Example of co-located 1s, 4 & 9 in embedded space obtained by applying Paramertic UMAP on MNIST. (Image provided by author)

More importantly, looking at the dataset (in the following figure), there are not as many 9s or 4s that have a backbone at that steep slant of 45 degrees. This is more easily shown in the full-scale overlay in the following figure (sparsely chosen images to show to make it more comprehensible). We can see all samples are upright 4s and 9s where there is a slant the protrusion is more prominent. Anyhow, we don’t need to get overboard with this as manifold algorithms are not feature detection algorithms and certainly can’t be compared to the likes of more powerful feature extraction techniques like convolution. The goal with manifold is to find global and local structures in the dataset. These algorithms work best if signals in datasets are noise-free where noise includes features/characteristics we want ignored in the analysis.

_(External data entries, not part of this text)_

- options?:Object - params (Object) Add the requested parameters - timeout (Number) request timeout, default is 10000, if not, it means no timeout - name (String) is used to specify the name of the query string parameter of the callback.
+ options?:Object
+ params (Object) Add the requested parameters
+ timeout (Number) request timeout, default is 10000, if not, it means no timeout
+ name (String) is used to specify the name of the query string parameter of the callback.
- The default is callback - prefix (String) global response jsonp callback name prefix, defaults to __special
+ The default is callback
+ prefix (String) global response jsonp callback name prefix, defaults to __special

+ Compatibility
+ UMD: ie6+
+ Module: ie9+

A rich natural background is a very good case of noise as shown already in the CIFAR case.

Images overlaid on t-SNE of auto-encoded features derived from MNIST dataset. (Image provided by author)

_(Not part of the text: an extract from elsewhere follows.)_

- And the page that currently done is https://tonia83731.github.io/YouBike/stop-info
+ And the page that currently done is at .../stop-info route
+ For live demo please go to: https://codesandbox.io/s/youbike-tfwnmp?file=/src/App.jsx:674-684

how to do this for multi-label

In the early day of learning about this, I found myself wondering how would we do the feature analysis on a multi-label dataset? Multi-class is certainly the easy case - each sample only needs to be color-coded for one class so is easy to visualize. We are also expecting class-specific data to be clumped together mostly (perhaps not always and depends on intent but may be more commonly).

If multi-label data consists of exclusive classes similar to Satnford Cars Dataset where options within the make and the models of cars are mutually exclusive, then splitting the visualization to the group of exclusive cases could be very helpful.

However, if the multi-label dataset is more alike MLRSNet where classes are independent then it’s best to first analyze the data class agnostic and explore if there are any patterns in features and proceed based on this.

Can we apply this to understand what neural networks are doing?

A lot of work has been done in the area of explainability and feature understanding that is very well documented in distill blogs. The underlined idea is that we can take the activation of the layers of the neural network and explore what features it is that that particular layer is paying attention to. The activations are essentially the signal that is fired for a given input to the layer. These signals then formulate the feature vector for further analysis to understand where and what the layer is paying more attention to. T-SNE and UMAP are heavily used in these analyses.

The distill blogs are very well documented and highly recommended for reading if this is something that is of interest to you.

Conclusion

This post was focused on the fundamentals of manifold learning algorithms, and diving into the details of t-SNE and UMAP. This post also compared and contrasted t-SNE and UMAP and presented some analysis of MNIST and CIFAR datasets. We also covered what to do if we have a very high dimensional dataset and also if we have noises in the dataset. Lastly, we touched on what to do if your dataset is multi-label.

In the follow-up, I will cover how we can utilize t-SNE and UMAP to better understand what neural networks are doing and apply it in conjunction with convolutions as feature extractors.